McGuire's Pain de Tradition: Baguette & Bâtard

Shiao-Ping's blog entry on James McGuire's Pain de Tradition  certainly stimulated a lot of interest. I made the sourdough version a couple days ago. Today, I made the straight dough version.


The formula is in Shiao-Ping's posting. I followed it, changing only the flours. I used Giusto's Baker's Choice rather than KAF AP, and I used 10% KAF Organic White Whole Wheat. 


Shiao-Ping, in her excellent write up, mentioned that this dough could be used for baguettes. I was a bit skeptical regarding a 80% hydration dough for baguettes, but I gave it a try. 


The dough developed beautifully with the stretch and fold in the bowl procedure. By the 3 hour point, it had moderate gluten development and was already pulling away from the bowl. In my warm kitchen, it was quite puffy and expanded.

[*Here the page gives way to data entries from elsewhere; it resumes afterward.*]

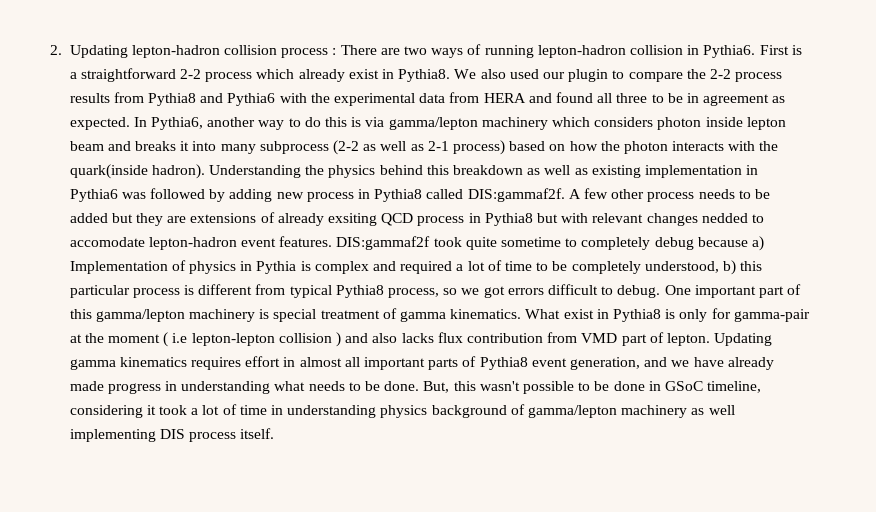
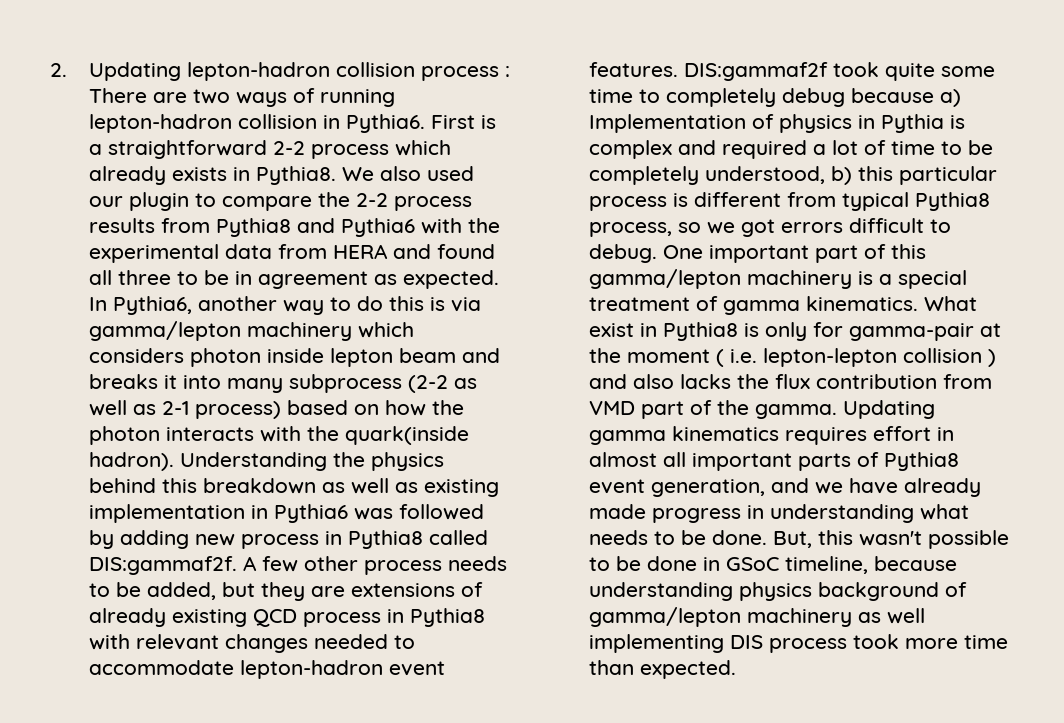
- First is a straightforward 2-2 process which already exist in Pythia8.
+ First is a straightforward 2-2 process which already exists in Pythia8.
- A few other process needs to be added but they are extensions of already exsiting QCD process in Pythia8 but with relevant changes nedded to accomodate lepton-hadron event features.
+ A few other process needs to be added, but they are extensions of already existing QCD process in Pythia8 with relevant changes needed to accommodate lepton-hadron event features.
- DIS:gammaf2f took quite sometime to completely debug because a) Implementation of physics in Pythia is complex and required a lot of time to be completely understood, b) this particular process is different from typical Pythia8 process, so we got errors difficult to debug.
+ DIS:gammaf2f took quite some time to completely debug because a) Implementation of physics in Pythia is complex and required a lot of time to be completely understood, b) this particular process is different from typical Pythia8 process, so we got errors difficult to debug.
- One important part of this gamma/lepton machinery is special treatment of gamma kinematics.
+ One important part of this gamma/lepton machinery is a special treatment of gamma kinematics.
- What exist in Pythia8 is only for gamma-pair at the moment ( i.e lepton-lepton collision ) and also lacks flux contribution from VMD part of lepton.
+ What exist in Pythia8 is only for gamma-pair at the moment ( i.e. lepton-lepton collision ) and also lacks the flux contribution from VMD part of the gamma.
- But, this wasn't possible to be done in GSoC timeline, considering it took a lot of time in understanding physics background of gamma/lepton machinery as well implementing DIS process itself.
+ But, this wasn't possible to be done in GSoC timeline, because understanding physics background of gamma/lepton machinery as well implementing DIS process took more time than expected.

I treated the dough to pre-shaping and shaping as I would any straight dough. I lost some of the openness in the crumb, but it was still pretty nice. I baked at 460F with light steam. I removed the steaming skillet at 10 minutes. The baguette baked for 20 minutes, the bIatard for 30 minutes. The loaves were left in the oven for another 10 minutes with the oven off and the door ajar.



The cuts didn't open up as well as I had wished, but the crust ended up the closest to classic, crackly baguettes as any I've baked. The loaves sang for a long time, and the crust cracked during cooling, which I take as a positive sign of a thin, crisp crust.

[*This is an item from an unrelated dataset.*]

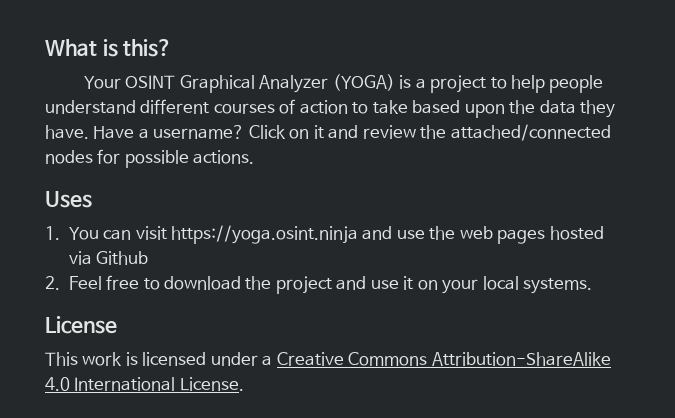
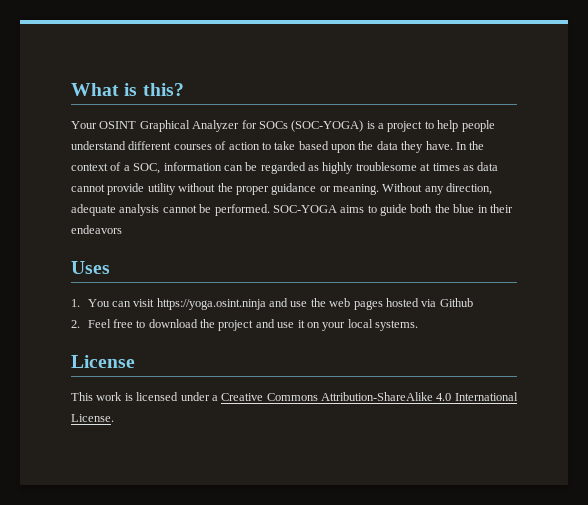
- Your OSINT Graphical Analyzer (YOGA) is a project to help people understand different courses of action to take based upon the data they have.
+ Your OSINT Graphical Analyzer for SOCs (SOC-YOGA) is a project to help people understand different courses of action to take based upon the data they have.
- Have a username? Click on it and review the attached/connected nodes for possible actions.
+ In the context of a SOC, information can be regarded as highly troublesome at times as data cannot provide utility without the proper guidance or meaning. Without any direction, adequate analysis cannot be performed. SOC-YOGA aims to guide both the blue in their endeavors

As I said, the crumb was nice, but not as open as expected, given the high hydration. This may reflect my firm-handed pre-shaping and shaping. I may have erred on the side of under-steaming, too. I had proofed to 1.75 times the original volume. I feared over-proofing and may have slightly under-proofed. Oven spring was fast and large. 



Baguette Crumb



Bâtard Crumb


The flavor was amazing. It was wheaty and slightly sweet, and it had an almost herbal overtone and complexity of flavor I can't say I've ever tasting in a white wheat, straight dough bread before. Perhaps this was due to the White Whole Wheat. I'm sure the long fermentation played an important role. Whatever. The flavor was there in both breads. It was not there when I first tasted the baguette but developed about 3 hours after baking.

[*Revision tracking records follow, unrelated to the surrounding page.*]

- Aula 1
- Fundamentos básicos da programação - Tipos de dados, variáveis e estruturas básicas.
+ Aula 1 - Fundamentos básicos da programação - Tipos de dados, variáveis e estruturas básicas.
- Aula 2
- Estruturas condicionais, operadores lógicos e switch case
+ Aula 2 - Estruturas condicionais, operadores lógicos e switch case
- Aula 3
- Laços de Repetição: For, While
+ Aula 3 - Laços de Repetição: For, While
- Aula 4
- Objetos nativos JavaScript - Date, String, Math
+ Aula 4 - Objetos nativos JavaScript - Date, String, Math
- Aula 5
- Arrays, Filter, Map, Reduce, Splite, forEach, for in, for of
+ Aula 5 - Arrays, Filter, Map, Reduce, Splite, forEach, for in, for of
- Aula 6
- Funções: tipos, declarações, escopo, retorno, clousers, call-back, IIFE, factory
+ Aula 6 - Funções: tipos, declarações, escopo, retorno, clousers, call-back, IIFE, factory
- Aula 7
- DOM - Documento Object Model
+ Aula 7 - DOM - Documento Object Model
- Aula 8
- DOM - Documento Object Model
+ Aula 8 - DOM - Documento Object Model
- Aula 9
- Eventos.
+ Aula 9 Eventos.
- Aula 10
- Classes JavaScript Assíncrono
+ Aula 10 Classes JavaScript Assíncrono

This is a remarkable bread.


I like the results from baking it at the higher temperature, especially on the crust crispness. A longer bake at a slightly  lower temperature is worth a try though. This is my new method to fiddle with on the continuing baguette quest for sure.


David

Comments

Nomadcruiser53's picture
Nomadcruiser53

Nice crumb and great photos. Dave

dmsnyder's picture
dmsnyder

David

Pablo's picture
Pablo

Nice, thorough write-up David, very helpful to refer to.  I love the closeup of the cracking crust - kind of looks topological, like a photo of an arid area from a plane.


Great crumb - as usual.  It stimulates my baguette center.  I can almost taste it.


:-Paul

dmsnyder's picture
dmsnyder

The taste was extraordinary. I'd love to hear if others get this effect with this flour mix.


David

SylviaH's picture
SylviaH

David, Nice write-up and photos!  The crust and crumb look very nice! 


Sylvia

ehanner's picture
ehanner

I see you got the crispy crust I didn't quite get. Excellent! I'm going to try this again this week using covered baking and deeper scoring.


Somewhere between the Anis method and this, is the perfect French Bread.


Eric

dmsnyder's picture
dmsnyder

I'm looking forward to seeing your results. The general rule, as I understand it, is less steam and shallower cuts for slack doughs. Otherwise, the cuts are more likely to seal over or, at least, you get more bloom but no ears.


Having said that, I think I could have generated more steam than I did for a better result. We're talking fine tuning.


David

DonD's picture
DonD

I also tried making baguettes using the MacGuire method this weekend but with a levain starter and I got identical results as what you described. The dough developed nicely with the staggered stretch and fold in the bowl. It easily doubled during the fermentation. The shaped baguettes were a little tough to score due to the high hydration but the oven spring was great. Althought the dough flattened quite a bit during oven loading, the cross section ended nice and round. I also cut back a little on the steam but the scoring cuts for the most part were fused with only a hint of ears in a couple of spots. The crust browned nicely, sang loudly and produced nice cracks during cooling. The crumb was light and tasty (but a little salty for my taste) and not as open. We served the baguettes at my wife's book club meeting and the ladies inhaled them!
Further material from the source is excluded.